**Exercise details**
Reproduce each entry below exactly as it appears.

Before-and-after change records:
━━━━━━━━━━━━━━━━

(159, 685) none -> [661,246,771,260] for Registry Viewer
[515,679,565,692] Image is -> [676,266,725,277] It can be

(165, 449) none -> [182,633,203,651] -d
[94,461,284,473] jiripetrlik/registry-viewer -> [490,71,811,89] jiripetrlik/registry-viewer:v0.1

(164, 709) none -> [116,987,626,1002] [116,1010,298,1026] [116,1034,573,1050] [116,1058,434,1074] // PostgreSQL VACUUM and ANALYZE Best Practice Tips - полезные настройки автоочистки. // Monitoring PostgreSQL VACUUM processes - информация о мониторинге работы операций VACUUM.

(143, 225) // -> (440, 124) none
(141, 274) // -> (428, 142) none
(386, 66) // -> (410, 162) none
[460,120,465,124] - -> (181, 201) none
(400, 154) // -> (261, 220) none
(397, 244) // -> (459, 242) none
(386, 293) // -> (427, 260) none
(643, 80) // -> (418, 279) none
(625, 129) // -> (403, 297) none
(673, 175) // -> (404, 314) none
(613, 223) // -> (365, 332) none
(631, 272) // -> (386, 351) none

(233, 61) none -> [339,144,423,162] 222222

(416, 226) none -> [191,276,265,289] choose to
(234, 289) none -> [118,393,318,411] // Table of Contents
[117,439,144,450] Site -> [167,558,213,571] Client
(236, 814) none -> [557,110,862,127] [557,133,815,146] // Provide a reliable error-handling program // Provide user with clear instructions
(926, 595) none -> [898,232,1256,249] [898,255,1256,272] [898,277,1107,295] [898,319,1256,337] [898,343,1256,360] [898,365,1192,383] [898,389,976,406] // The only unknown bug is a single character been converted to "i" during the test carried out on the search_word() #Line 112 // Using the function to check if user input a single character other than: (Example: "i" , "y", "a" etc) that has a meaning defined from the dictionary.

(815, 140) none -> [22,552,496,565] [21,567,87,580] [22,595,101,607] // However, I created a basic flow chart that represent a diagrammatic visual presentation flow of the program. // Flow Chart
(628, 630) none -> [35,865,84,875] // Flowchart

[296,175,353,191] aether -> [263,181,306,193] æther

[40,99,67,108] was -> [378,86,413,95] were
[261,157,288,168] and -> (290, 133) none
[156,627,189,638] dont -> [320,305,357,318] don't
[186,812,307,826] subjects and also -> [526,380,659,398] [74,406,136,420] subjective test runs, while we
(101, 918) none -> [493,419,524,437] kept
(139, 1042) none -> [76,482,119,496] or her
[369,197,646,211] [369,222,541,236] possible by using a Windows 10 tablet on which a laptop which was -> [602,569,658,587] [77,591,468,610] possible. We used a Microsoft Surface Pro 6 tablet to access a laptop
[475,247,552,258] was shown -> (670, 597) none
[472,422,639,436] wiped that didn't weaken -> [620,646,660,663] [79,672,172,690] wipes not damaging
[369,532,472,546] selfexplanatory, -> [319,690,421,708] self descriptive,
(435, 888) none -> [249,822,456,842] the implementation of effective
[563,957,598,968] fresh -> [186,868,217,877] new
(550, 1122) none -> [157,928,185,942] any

━━━━━━━━━━━━━━━━

**Task response**
(159, 685) none -> [661,246,771,260] for Registry Viewer
[515,679,565,692] Image is -> [676,266,725,277] It can be

(165, 449) none -> [182,633,203,651] -d
[94,461,284,473] jiripetrlik/registry-viewer -> [490,71,811,89] jiripetrlik/registry-viewer:v0.1

(164, 709) none -> [116,987,626,1002] [116,1010,298,1026] [116,1034,573,1050] [116,1058,434,1074] // PostgreSQL VACUUM and ANALYZE Best Practice Tips - полезные настройки автоочистки. // Monitoring PostgreSQL VACUUM processes - информация о мониторинге работы операций VACUUM.

(143, 225) // -> (440, 124) none
(141, 274) // -> (428, 142) none
(386, 66) // -> (410, 162) none
[460,120,465,124] - -> (181, 201) none
(400, 154) // -> (261, 220) none
(397, 244) // -> (459, 242) none
(386, 293) // -> (427, 260) none
(643, 80) // -> (418, 279) none
(625, 129) // -> (403, 297) none
(673, 175) // -> (404, 314) none
(613, 223) // -> (365, 332) none
(631, 272) // -> (386, 351) none

(233, 61) none -> [339,144,423,162] 222222

(416, 226) none -> [191,276,265,289] choose to
(234, 289) none -> [118,393,318,411] // Table of Contents
[117,439,144,450] Site -> [167,558,213,571] Client
(236, 814) none -> [557,110,862,127] [557,133,815,146] // Provide a reliable error-handling program // Provide user with clear instructions
(926, 595) none -> [898,232,1256,249] [898,255,1256,272] [898,277,1107,295] [898,319,1256,337] [898,343,1256,360] [898,365,1192,383] [898,389,976,406] // The only unknown bug is a single character been converted to "i" during the test carried out on the search_word() #Line 112 // Using the function to check if user input a single character other than: (Example: "i" , "y", "a" etc) that has a meaning defined from the dictionary.

(815, 140) none -> [22,552,496,565] [21,567,87,580] [22,595,101,607] // However, I created a basic flow chart that represent a diagrammatic visual presentation flow of the program. // Flow Chart
(628, 630) none -> [35,865,84,875] // Flowchart

[296,175,353,191] aether -> [263,181,306,193] æther

[40,99,67,108] was -> [378,86,413,95] were
[261,157,288,168] and -> (290, 133) none
[156,627,189,638] dont -> [320,305,357,318] don't
[186,812,307,826] subjects and also -> [526,380,659,398] [74,406,136,420] subjective test runs, while we
(101, 918) none -> [493,419,524,437] kept
(139, 1042) none -> [76,482,119,496] or her
[369,197,646,211] [369,222,541,236] possible by using a Windows 10 tablet on which a laptop which was -> [602,569,658,587] [77,591,468,610] possible. We used a Microsoft Surface Pro 6 tablet to access a laptop
[475,247,552,258] was shown -> (670, 597) none
[472,422,639,436] wiped that didn't weaken -> [620,646,660,663] [79,672,172,690] wipes not damaging
[369,532,472,546] selfexplanatory, -> [319,690,421,708] self descriptive,
(435, 888) none -> [249,822,456,842] the implementation of effective
[563,957,598,968] fresh -> [186,868,217,877] new
(550, 1122) none -> [157,928,185,942] any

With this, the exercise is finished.